- Work order -
Beneath this task are records; print exactly the stretch of them from the line with "<span>всплывают </span><i>Pseudomonas fluorescens</i>" through the line with "position:absolute;left:20px;top:356px;width:275px;", both ends included.

- Given entries -
■ ■ ■ ■ ■

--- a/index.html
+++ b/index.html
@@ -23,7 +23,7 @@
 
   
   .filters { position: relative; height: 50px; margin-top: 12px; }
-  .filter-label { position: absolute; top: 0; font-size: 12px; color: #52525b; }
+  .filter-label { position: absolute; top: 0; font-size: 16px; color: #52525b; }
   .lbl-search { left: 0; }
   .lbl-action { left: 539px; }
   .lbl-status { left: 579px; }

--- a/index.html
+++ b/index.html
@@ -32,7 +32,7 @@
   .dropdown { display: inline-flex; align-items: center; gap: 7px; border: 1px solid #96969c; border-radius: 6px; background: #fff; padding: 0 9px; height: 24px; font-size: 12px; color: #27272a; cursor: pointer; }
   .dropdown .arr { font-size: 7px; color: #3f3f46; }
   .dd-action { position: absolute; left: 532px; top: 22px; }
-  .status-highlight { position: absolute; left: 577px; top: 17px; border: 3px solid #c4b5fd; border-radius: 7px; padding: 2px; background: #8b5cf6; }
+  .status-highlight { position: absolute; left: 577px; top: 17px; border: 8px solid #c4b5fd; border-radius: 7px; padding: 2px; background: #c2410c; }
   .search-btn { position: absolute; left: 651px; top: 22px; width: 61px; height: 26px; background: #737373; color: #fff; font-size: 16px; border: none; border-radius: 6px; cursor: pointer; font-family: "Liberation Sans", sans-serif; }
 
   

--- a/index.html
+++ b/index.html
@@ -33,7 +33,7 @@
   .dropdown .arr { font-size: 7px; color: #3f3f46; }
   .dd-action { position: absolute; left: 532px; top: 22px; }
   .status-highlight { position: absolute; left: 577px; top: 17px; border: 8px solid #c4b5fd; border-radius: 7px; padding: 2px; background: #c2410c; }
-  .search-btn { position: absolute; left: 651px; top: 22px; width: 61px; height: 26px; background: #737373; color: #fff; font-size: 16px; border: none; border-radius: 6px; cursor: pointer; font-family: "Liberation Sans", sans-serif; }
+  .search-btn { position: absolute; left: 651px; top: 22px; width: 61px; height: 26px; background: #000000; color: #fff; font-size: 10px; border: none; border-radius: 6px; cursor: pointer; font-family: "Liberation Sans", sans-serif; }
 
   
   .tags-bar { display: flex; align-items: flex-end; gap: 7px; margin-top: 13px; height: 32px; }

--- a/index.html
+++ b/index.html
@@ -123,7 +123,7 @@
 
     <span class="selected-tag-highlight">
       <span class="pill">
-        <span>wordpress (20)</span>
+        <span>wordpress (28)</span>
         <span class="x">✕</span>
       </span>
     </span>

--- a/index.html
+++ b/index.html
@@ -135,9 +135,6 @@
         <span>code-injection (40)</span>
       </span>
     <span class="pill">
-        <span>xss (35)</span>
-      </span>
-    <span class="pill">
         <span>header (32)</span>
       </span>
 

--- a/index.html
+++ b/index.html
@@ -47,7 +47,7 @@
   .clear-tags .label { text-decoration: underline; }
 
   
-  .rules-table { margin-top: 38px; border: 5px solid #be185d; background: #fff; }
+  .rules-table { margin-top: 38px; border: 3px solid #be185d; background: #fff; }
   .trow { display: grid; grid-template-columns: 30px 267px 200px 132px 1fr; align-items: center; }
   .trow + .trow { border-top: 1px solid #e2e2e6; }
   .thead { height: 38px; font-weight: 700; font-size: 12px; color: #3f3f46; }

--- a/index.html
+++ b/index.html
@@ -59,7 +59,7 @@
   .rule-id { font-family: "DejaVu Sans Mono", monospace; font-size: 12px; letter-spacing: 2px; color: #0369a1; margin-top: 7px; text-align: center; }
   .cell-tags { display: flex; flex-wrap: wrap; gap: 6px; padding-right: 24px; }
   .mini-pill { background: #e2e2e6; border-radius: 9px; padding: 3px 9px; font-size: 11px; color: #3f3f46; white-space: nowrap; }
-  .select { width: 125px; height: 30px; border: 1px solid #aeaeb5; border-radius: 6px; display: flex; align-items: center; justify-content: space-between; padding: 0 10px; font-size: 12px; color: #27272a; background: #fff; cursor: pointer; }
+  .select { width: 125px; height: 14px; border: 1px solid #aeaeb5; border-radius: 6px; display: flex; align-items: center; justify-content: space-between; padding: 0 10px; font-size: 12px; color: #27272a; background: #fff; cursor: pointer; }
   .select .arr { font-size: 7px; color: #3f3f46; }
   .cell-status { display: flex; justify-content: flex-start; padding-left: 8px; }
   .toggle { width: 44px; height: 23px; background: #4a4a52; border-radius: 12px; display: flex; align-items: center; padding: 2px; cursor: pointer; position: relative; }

■ ■ ■ ■ ■

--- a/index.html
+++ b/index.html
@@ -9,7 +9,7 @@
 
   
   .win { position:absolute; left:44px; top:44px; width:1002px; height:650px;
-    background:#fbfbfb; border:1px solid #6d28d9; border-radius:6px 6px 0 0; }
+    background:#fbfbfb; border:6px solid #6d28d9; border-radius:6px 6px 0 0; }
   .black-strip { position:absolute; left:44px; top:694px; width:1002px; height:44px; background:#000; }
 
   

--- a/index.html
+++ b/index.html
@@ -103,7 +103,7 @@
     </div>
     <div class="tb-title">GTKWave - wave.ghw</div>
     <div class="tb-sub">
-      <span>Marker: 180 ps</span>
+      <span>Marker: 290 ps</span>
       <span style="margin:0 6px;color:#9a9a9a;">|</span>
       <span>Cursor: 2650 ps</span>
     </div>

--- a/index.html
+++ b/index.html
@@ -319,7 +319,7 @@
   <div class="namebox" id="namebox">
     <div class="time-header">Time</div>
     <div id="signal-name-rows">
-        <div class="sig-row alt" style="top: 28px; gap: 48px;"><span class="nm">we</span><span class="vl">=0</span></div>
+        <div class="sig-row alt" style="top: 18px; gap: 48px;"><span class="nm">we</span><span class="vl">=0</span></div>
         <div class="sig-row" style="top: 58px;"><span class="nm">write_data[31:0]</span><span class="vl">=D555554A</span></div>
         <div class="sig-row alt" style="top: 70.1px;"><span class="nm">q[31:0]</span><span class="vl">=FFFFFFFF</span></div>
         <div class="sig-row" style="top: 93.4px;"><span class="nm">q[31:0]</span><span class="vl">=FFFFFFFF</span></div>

■ ■ ■ ■ ■

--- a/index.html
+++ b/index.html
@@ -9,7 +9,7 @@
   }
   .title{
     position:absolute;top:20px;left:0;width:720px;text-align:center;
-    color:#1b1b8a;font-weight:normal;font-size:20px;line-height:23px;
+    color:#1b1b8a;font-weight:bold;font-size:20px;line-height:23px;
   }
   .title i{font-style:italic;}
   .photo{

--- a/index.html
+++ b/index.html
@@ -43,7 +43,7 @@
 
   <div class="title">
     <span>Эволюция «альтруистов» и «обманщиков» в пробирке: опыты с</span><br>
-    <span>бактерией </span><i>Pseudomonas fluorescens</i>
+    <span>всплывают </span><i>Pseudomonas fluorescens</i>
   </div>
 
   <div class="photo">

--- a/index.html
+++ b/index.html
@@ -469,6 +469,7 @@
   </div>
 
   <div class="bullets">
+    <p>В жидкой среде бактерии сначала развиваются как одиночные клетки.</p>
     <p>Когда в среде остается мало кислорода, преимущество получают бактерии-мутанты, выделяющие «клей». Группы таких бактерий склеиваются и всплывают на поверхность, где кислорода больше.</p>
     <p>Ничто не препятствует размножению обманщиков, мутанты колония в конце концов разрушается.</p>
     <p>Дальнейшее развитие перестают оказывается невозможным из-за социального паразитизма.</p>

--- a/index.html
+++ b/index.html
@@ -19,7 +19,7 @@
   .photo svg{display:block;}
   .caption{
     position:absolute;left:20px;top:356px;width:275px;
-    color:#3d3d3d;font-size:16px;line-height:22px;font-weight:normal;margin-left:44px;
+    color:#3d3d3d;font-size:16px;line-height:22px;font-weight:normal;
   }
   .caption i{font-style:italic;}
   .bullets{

■ ■ ■ ■ ■

- Answer to this problem -
+    <span>всплывают </span><i>Pseudomonas fluorescens</i>
   </div>
 
   <div class="photo">

--- a/index.html
+++ b/index.html
@@ -469,6 +469,7 @@
   </div>
 
   <div class="bullets">
+    <p>В жидкой среде бактерии сначала развиваются как одиночные клетки.</p>
     <p>Когда в среде остается мало кислорода, преимущество получают бактерии-мутанты, выделяющие «клей». Группы таких бактерий склеиваются и всплывают на поверхность, где кислорода больше.</p>
     <p>Ничто не препятствует размножению обманщиков, мутанты колония в конце концов разрушается.</p>
     <p>Дальнейшее развитие перестают оказывается невозможным из-за социального паразитизма.</p>

--- a/index.html
+++ b/index.html
@@ -19,7 +19,7 @@
   .photo svg{display:block;}
   .caption{
     position:absolute;left:20px;top:356px;width:275px;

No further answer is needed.